Échec et coup de théâtre pour Vincent Bolloré : le milliardaire français pensait échapper à un procès à Paris pour corruption au Togo en reconnaissant sa culpabilité et en payant 375.000 euros d’amende, mais une juge a refusé vendredi de valider cet accord, estimant « nécessaire » qu’il soit jugé en correctionnelle.

Vincent Bolloré, Gilles Alix, directeur général du groupe Bolloré, et Jean-Philippe Dorent, directeur international de l’agence de communication Havas (filiale de Bolloré), étaient venus confiants au tribunal judiciaire de Paris, selon l’AFP.

Au terme d’une enquête confiée en 2013 à des juges d’instruction et de deux mois de négociations avec le Parquet national financier (PNF), les trois hommes avaient accepté une comparution sur reconnaissance préalable de culpabilité (CRPC) et le paiement d’une amende de 375.000 euros, a révélé vendredi l’hebdomadaire l’Obs.

La CRPC – sorte de « plaider-coupable » à la française – repose sur un accord entre le Parquet et l’auteur d’une infraction, qui reconnaît sa culpabilité et paie une amende. Mais un juge doit ensuite donner son feu vert lors d’une audience en présence du ministère public, des mis en cause et de leurs avocats.

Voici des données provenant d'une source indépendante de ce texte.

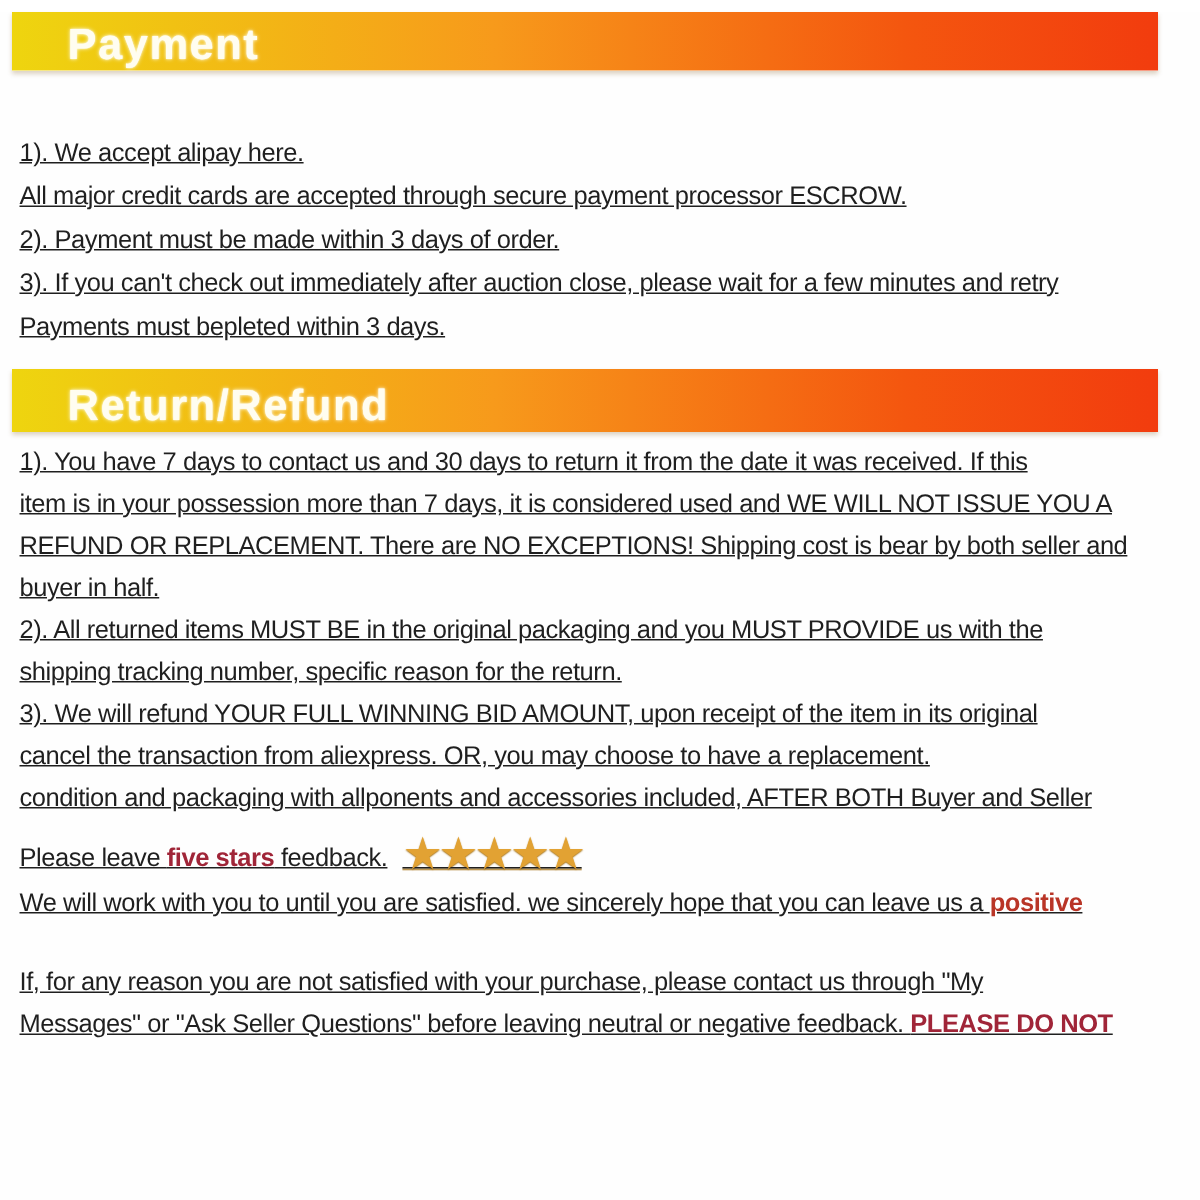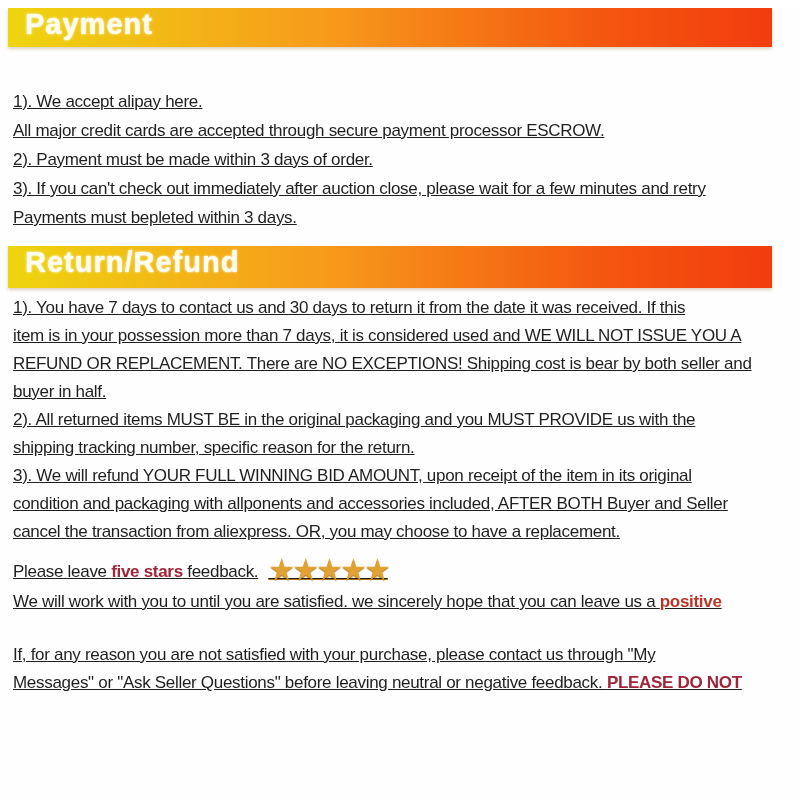--- a/index.html
+++ b/index.html
@@ -11,21 +11,22 @@
   }
   .page { position: relative; width: 800px; height: 800px; background: #fefefe; }
 
   
   .banner {
     height: 39px;
     margin: 0 28px 0 8px;
     background: linear-gradient(to right, #eed50f 0%, #f79a1b 42%, #f4560f 78%, #f23c0e 100%);
     box-shadow: 0 2px 3px rgba(120,80,20,0.25);
     display: flex;
-    align-items: flex-start;
+    align-items: flex-end;
+    padding-left: 20px;
   }
   .banner-title {
     color: #fffdf0;
     font-size: 29px;
     font-weight: bold;
     letter-spacing: 1px;
     padding-left: 17px;
     text-shadow: 0 0 3px rgba(255,255,240,0.9), 0 0 1px rgba(255,255,255,0.9);
   }
   #banner-payment { margin-top: 8px; }
@@ -82,22 +83,22 @@
     <span class="banner-title">Return/Refund</span>
   </div>
   <div class="text-block" id="return-text">
     <div class="line">1). You have 7 days to contact us and 30 days to return it from the date it was received. If this</div>
     <div class="line">item is in your possession more than 7 days, it is considered used and WE WILL NOT ISSUE YOU A</div>
     <div class="line">REFUND OR REPLACEMENT. There are NO EXCEPTIONS! Shipping cost is bear by both seller and</div>
     <div class="line">buyer in half.</div>
     <div class="line">2). All returned items MUST BE in the original packaging and you MUST PROVIDE us with the</div>
     <div class="line">shipping tracking number, specific reason for the return.</div>
     <div class="line">3). We will refund YOUR FULL WINNING BID AMOUNT, upon receipt of the item in its original</div>
+    <div class="line">cancel the transaction from aliexpress. OR, you may choose to have a replacement.</div>
     <div class="line">condition and packaging with allponents and accessories included, AFTER BOTH Buyer and Seller</div>
-    <div class="line">cancel the transaction from aliexpress. OR, you may choose to have a replacement.</div>
   </div>
 
   <div class="text-block" id="feedback-text">
     <div class="line">
       <span>Please leave </span><span class="red-dark">five stars</span><span> feedback.</span><span class="stars">★★★★★</span>
     </div>
     <div class="line">
       <span>We will work with you to until you are satisfied. we sincerely hope that you can leave us a </span><span class="red-bright">positive</span>
     </div>
     <div class="para-gap">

Lors de l’audience vendredi, la holding et Bolloré, Alix et Dorente ont reconnu avoir utilisé les activités de conseil politique de la filiale Havas afin de décrocher la gestion des ports de Lomé au Togo et de Conakry en Guinée au bénéfice d’une autre filiale, Bolloré Africa Logistics, anciennement appelée SDV.

Un procès est « nécessaire »

SDV avait obtenu la gestion du port de Conakry quelques mois après l’élection à la présidence guinéenne d’Alpha Condé fin 2010 et avait remporté la concession à Lomé peu avant la réélection en 2010 au Togo de Faure Gnassingbé. Ces deux personnalités politiques étaient alors toutes deux conseillées par Havas pour leur campagne électorale.

Les protagonistes de l’affaire avaient obtenu en juin 2019 l’annulation par la cour d’appel de Paris de leur mise en examen pour une partie des infractions concernant la Guinée, pour cause de prescription.

Vendredi, le procureur du PNF a souligné que l’amende de 375.000 euros acceptée par les trois hommes d’affaires correspondait à la peine d’amende maximale encourue. « Cette peine prend en compte la gravité des faits à travers le quantum maximal, leur ancienneté » et la clôture des poursuites pour le groupe Bolloré, a-t-il ajouté, écartant la possibilité d’une peine de prison, alors qu’ils risquaient jusqu’à cinq ans.

“Cette CRPC a été acceptée dans le cadre d’un règlement global, M. Bolloré est soucieux de préserver l’avenir du groupe et de ses salariés”, avait de son côté assuré Me Olivier Baratelli, avocat de l’industriel, du groupe et de M. Alix.

Mais à la surprise de la défense comme de l’accusation, la juge du tribunal judiciaire a rejeté l’accord. « Les peines proposées par le procureur et acceptées par vous sont inadaptées » au regard de la gravité des faits et il est « nécessaire qu’ils soient jugés par une juridiction correctionnelle », a-t-elle dit aux trois hommes.

Devant un tribunal correctionnel, le groupe encourait une peine d’amende bien inférieure, de 750.000 euros maximum. Mais une condamnation pénale aurait pu entraver l’accès-clé de la multinationale aux marchés publics.